ACN 903 / INF 674, Session #4: Distances and Clustering

Céline Comte & Fabien Mathieu

During the course, you will learn how to study real-life datasets. The goal of this practical is to begin with simple (e.g. non-oriented) graphs. Two datasets are proposed: DBLP and IMDB. In further practicals, you will also play with oriented graphs using Wikipedia datasets.

Remark: the IMDB dataset is much larger than the DBLP dataset. You should play with it only after you mastered the DBLP dataset.


In [ ]:
%pylab inline
import networkx as nx
import zipfile
import gzip
import codecs

1. Basic Tools

We provide you with a few functions to deal with the dataset format. You will have to use them in the practical. There are strictly speaking no question for this part, yet it is strongly advised that you take your time to understand how the different functions proposed here work.

File format

The datasets are provided in the form of zip archives. Each zip archive contains the following files:

  • dataset.ids contains the actual names of the nodes (one per line, $ n $ lines in total). By convention, each node is associated to its line number (from $ 0 $ to $ n-1 $). Actual names may contain special characters (e.g. ç, é), so they are encoded with utf-8.
  • dataset.adja contains the adjacency list of the graph: line $ i $ (from $ 0 $ to $ n-1 $) contains, in plain ASCII, the numbers of the nodes that are neighbors of $ i $.
  • For oriented graphs, dataset-t.adja contains the adjacency list of the transposed graph: line $ i $ (from $ 0 $ to $ n-1 $) contains, in plain ASCII, the indices of the nodes that are linked by $ i $.

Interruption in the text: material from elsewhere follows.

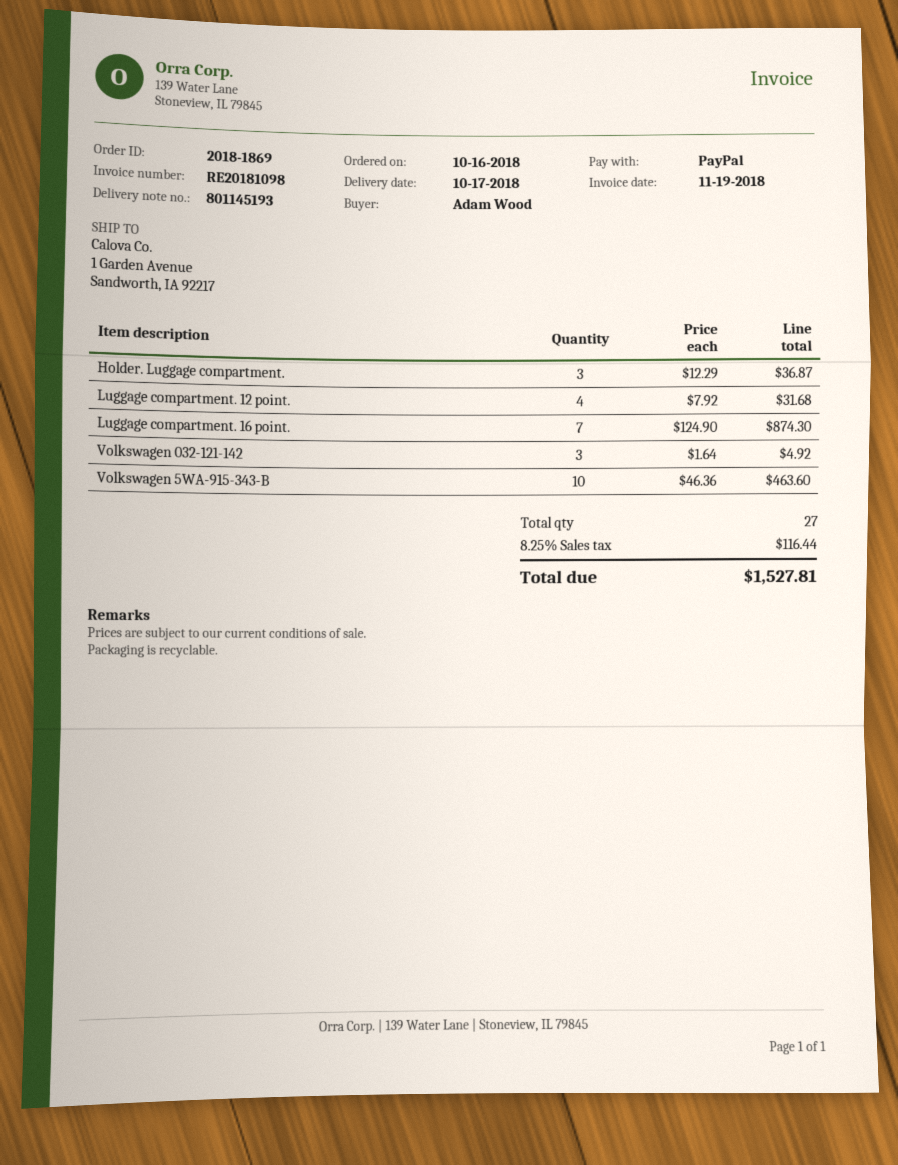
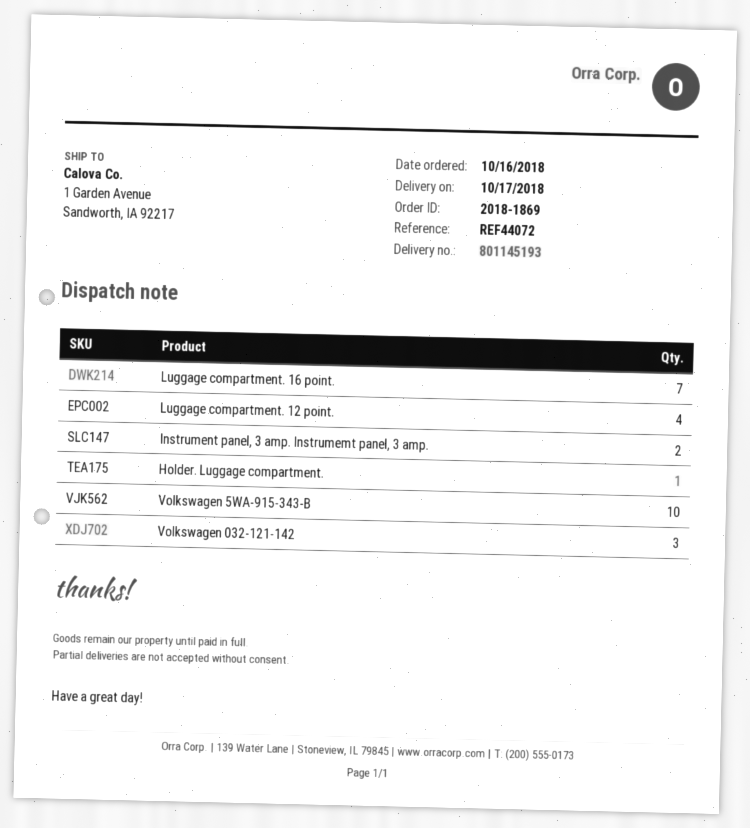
Holder. Luggage compartment.: 3 -> 1
Instrument panel, 3 amp. Instrumemt panel, 3 amp.: none -> 2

Datasets will be given on a USB key. This practical assumes they are stored in ../Datasets/ relatively to your working directory.


In [ ]:
directory = "../Datasets/"

Caching results

It can be a burden to parse again and again the same datas from ASCII files and convert them into a proper format. The following function will be used to stash your variable in a compressed gz file for further use. Thanks to Pierre-Antoine (ACN 2017-2018) for pointing out the possibility (even if his solution based on npz seemed to only work on his laptop for some reason, so some adjustments had to be made).


In [ ]:
def use_cache(builder, prefix="dblp", variable = "size", rebuild = False, compress = False):            
        try:
            if rebuild:
                raise ValueError('Value needs to be rebuilt')
            if compress:
                with gzip.GzipFile(directory+prefix+"-"+variable+".npy.gz", "r") as f:
                    return np.load(f)
            else:
                return np.load(directory+prefix+"-"+variable+".npy")
        except:
            data = builder(prefix)
            if compress:
                with gzip.GzipFile(directory+prefix+"-"+variable+".npy.gz", "w") as f:
                    np.save(f, data)
            else:
                np.save(directory+prefix+"-"+variable, data)
            return data
# Set default behavior
compress = False

Most of the core functions below have the following behavior: first they try to load the results from an npy file if one exists, otherwise they parse the dataset to extract the information and save it in an npy file for the next use. This approach avoids re-doing the same work over and over again.

Size

The following function gives the number of nodes $n$ and the total number of oriented edges $m$ of the graph. In the case where the graph is undirected, all edges will be counted twice ($(i,j)$ and $(j,i)$ are the same edge on an undirected graph) so the actual number of edges is $\frac m 2$.


In [ ]:
def build_size(prefix = "dblp"):
    n = 0
    m = 0
    with zipfile.ZipFile(directory+prefix+".zip") as myzip:
        with myzip.open(prefix+".adja") as f:
            for line in f:
                n += 1
                m += len([int(s) for s in line.split()])
    size = array([n, m])
    return size

def get_size(prefix = "dblp", rebuild = False):
    return use_cache(build_size, prefix, variable = "size", rebuild = rebuild, compress = compress)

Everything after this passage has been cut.